Palazzo Catanzaro

Il Palazzo dei Catanzaro sorge in una traversa di via Lata nell’omonima via a loro intitolata. Si presenta imponente, inquadrato da quattro strade che si snodano intorno ad un cortile centrale,  mentre una grande terrazza con colonnine lavorate e balaustra in ferro provvede a ingentilirne la facciata.

L’anno di costruzione è incerto perchè l’impianto delle strutture inferiori lascerebbe supporre che risalga al 1600 ma, una data scritta in mosaico su una delle volte del primo piano, successivamente coperta da un intervento di ripristino dei locali, rimanda al 1745. Il corpo di fabbrica iniziale sarebbe stato ingrandito con successive acquisizioni fra le quali spicca quella intorno al 1820 della chiesa di Sant’Antonio Abate.
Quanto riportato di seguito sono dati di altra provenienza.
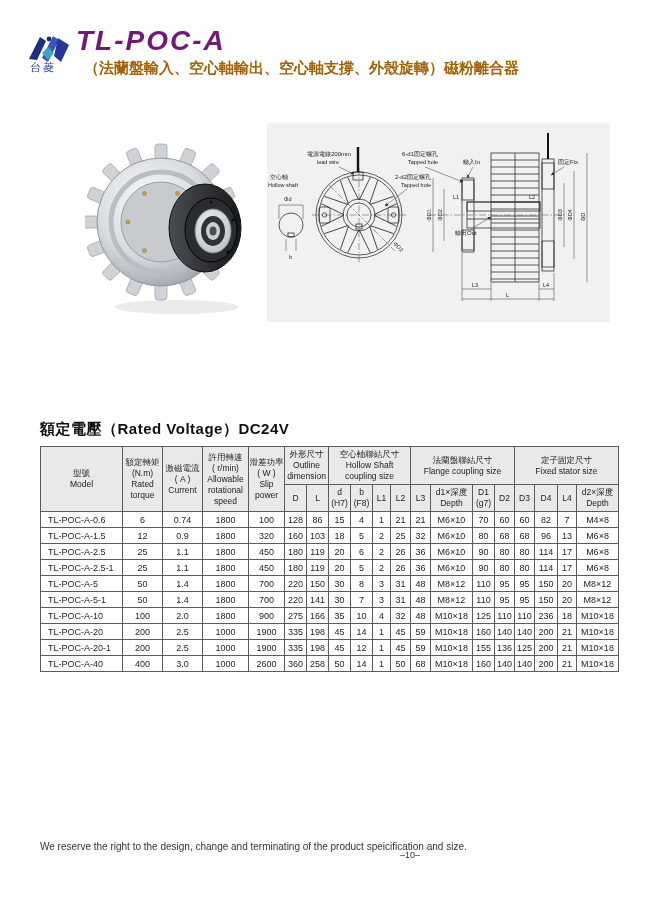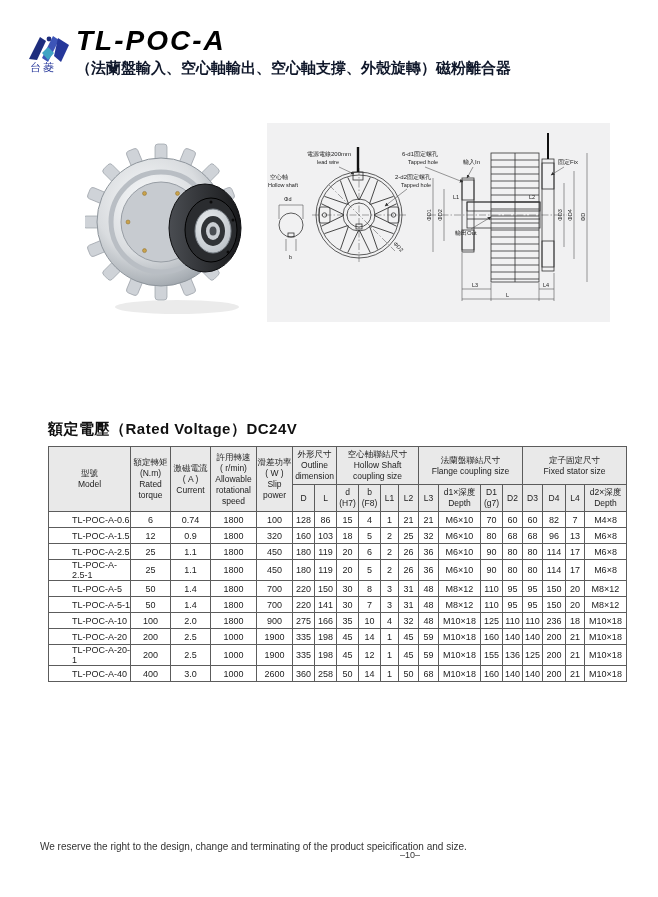"TL-POC-A" .title { color: #000000 -> #701a75 }
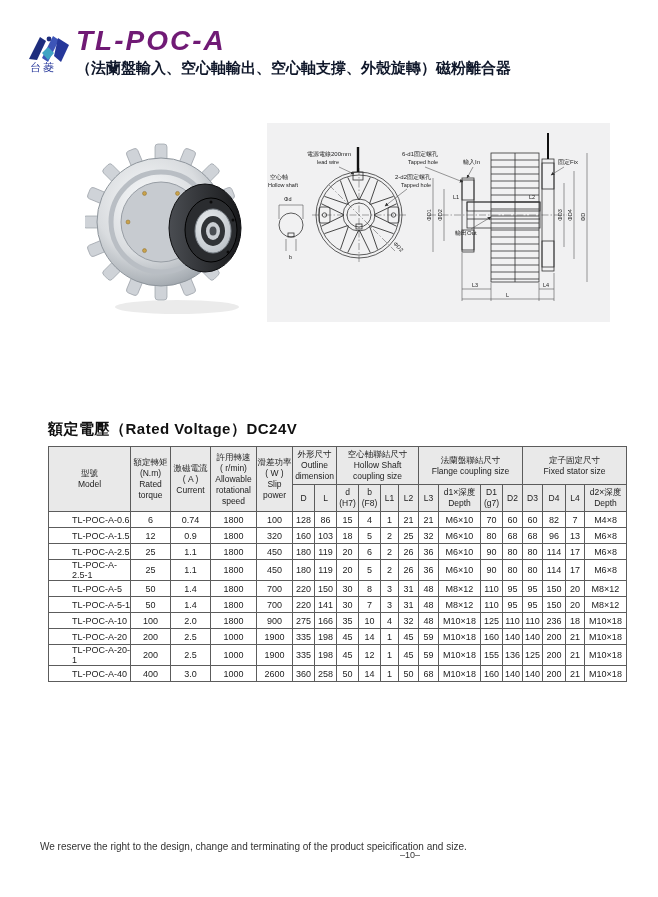"（法蘭盤輸入、空心軸輸出、空心軸支撐、外殼旋轉）磁粉離合器" .subtitle-zh { color: #0f172a -> #a16207; left: 76px -> 84px }
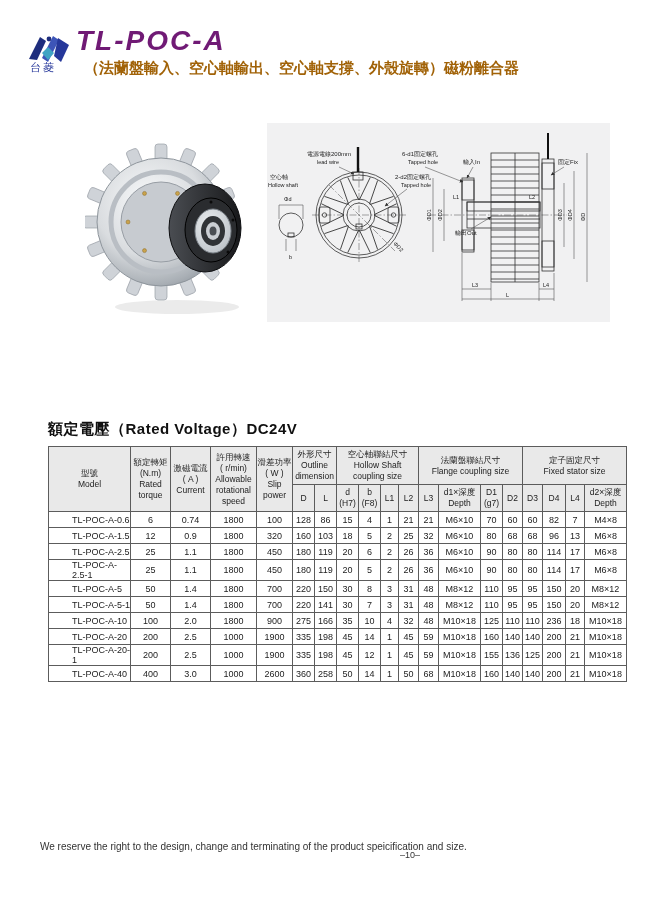"額定電壓（Rated Voltage）DC24V" .table-wrap { left: 48px -> 40px }
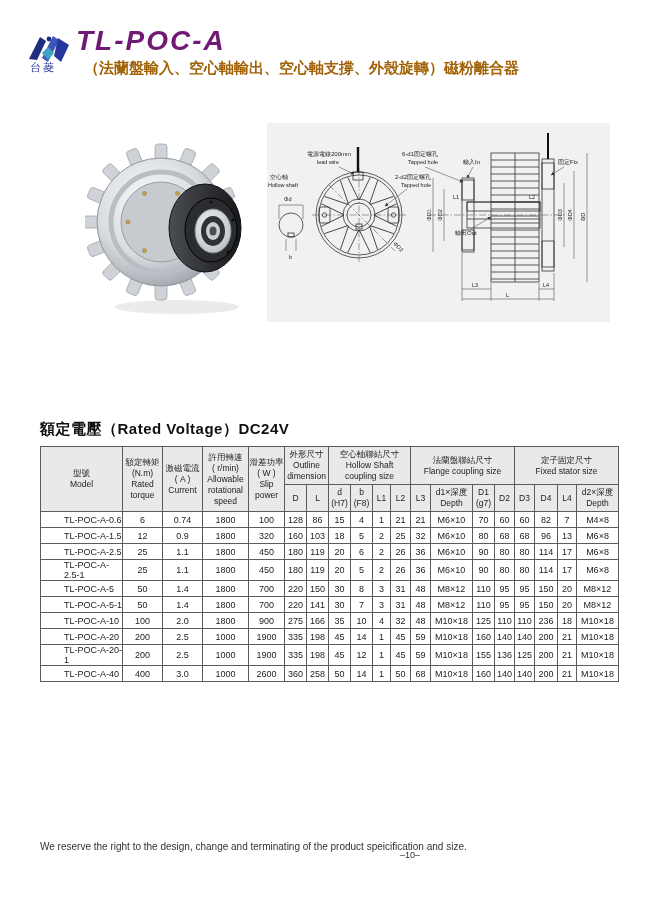"TL-POC-A-0.6" table.spec tbody td.model { padding-left: 23px -> 7px }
I Catanzaro si spostarono a Brindisi provenendo probabilmente dalla Calabria,  di nobile famiglia come l’arme araldica lascia supporre (una  torre con tre stelle sormontate da una corona a cinque punte, poggianti su due cornucopie) e qui fecero fortuna: troviamo infatti la famiglia inserita nel secondo ceto nello “Stato delle anime” del 1794-95 .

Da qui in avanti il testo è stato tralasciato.